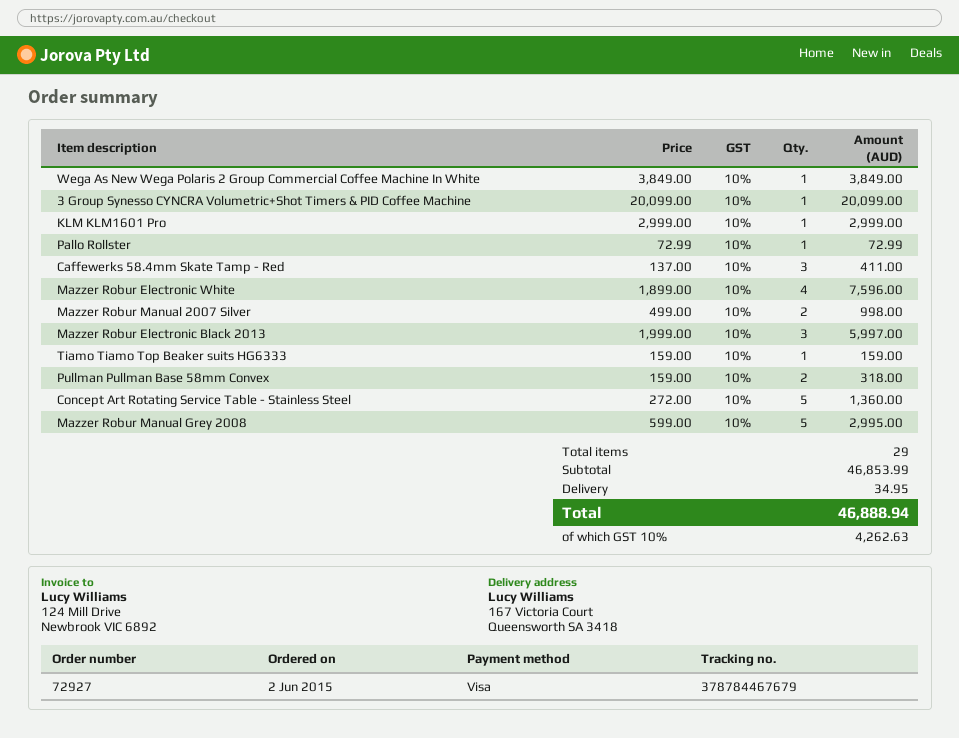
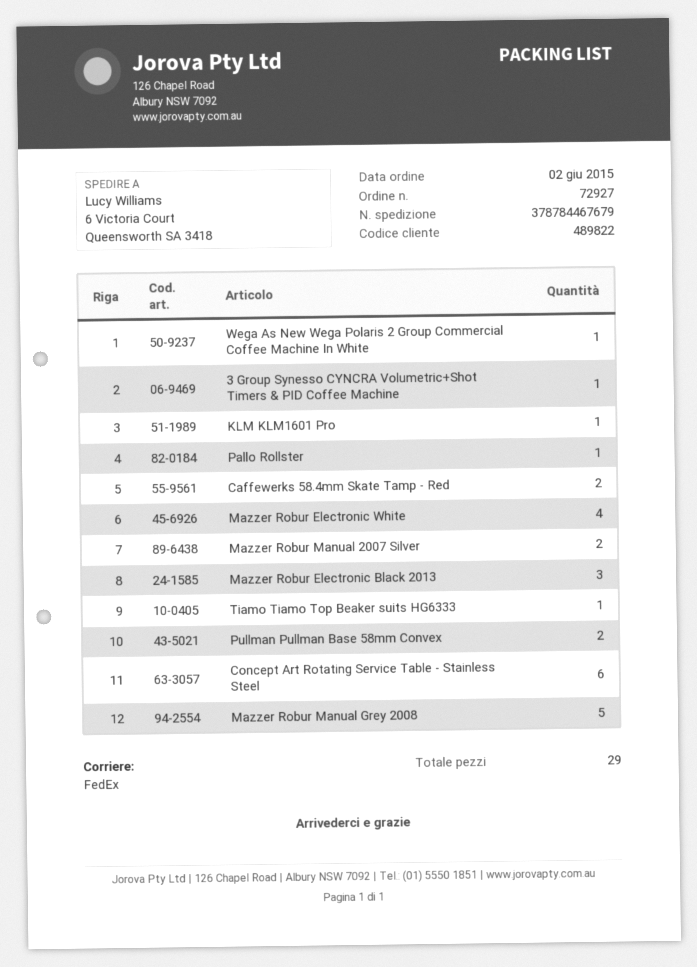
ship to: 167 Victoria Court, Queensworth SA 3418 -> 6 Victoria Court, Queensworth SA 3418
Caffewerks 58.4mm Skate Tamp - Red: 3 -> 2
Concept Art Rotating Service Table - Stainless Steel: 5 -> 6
___
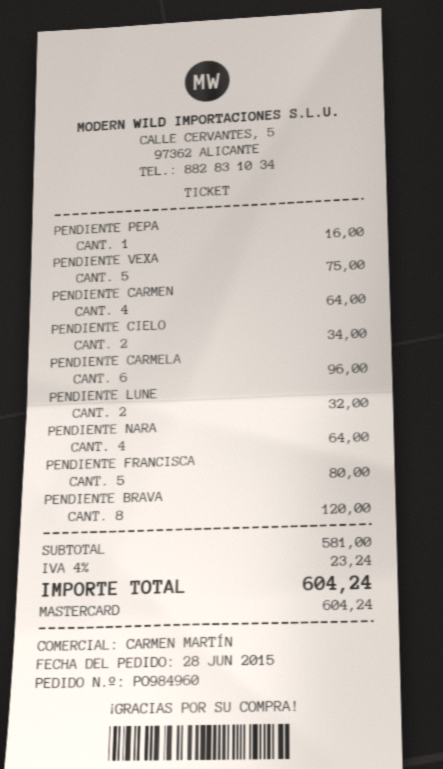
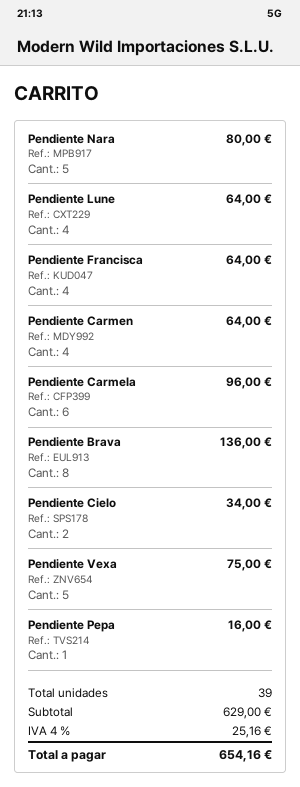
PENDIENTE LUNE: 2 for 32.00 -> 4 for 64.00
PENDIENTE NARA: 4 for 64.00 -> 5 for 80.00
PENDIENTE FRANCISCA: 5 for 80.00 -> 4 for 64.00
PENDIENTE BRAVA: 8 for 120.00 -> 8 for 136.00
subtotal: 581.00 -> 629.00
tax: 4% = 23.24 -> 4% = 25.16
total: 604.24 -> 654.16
___
=== THE PROBLEM ===
Each line above that includes the word "PENDIENTE" is to be copied.

=== ANSWER TO THE PROBLEM ===
PENDIENTE LUNE: 2 for 32.00 -> 4 for 64.00
PENDIENTE NARA: 4 for 64.00 -> 5 for 80.00
PENDIENTE FRANCISCA: 5 for 80.00 -> 4 for 64.00
PENDIENTE BRAVA: 8 for 120.00 -> 8 for 136.00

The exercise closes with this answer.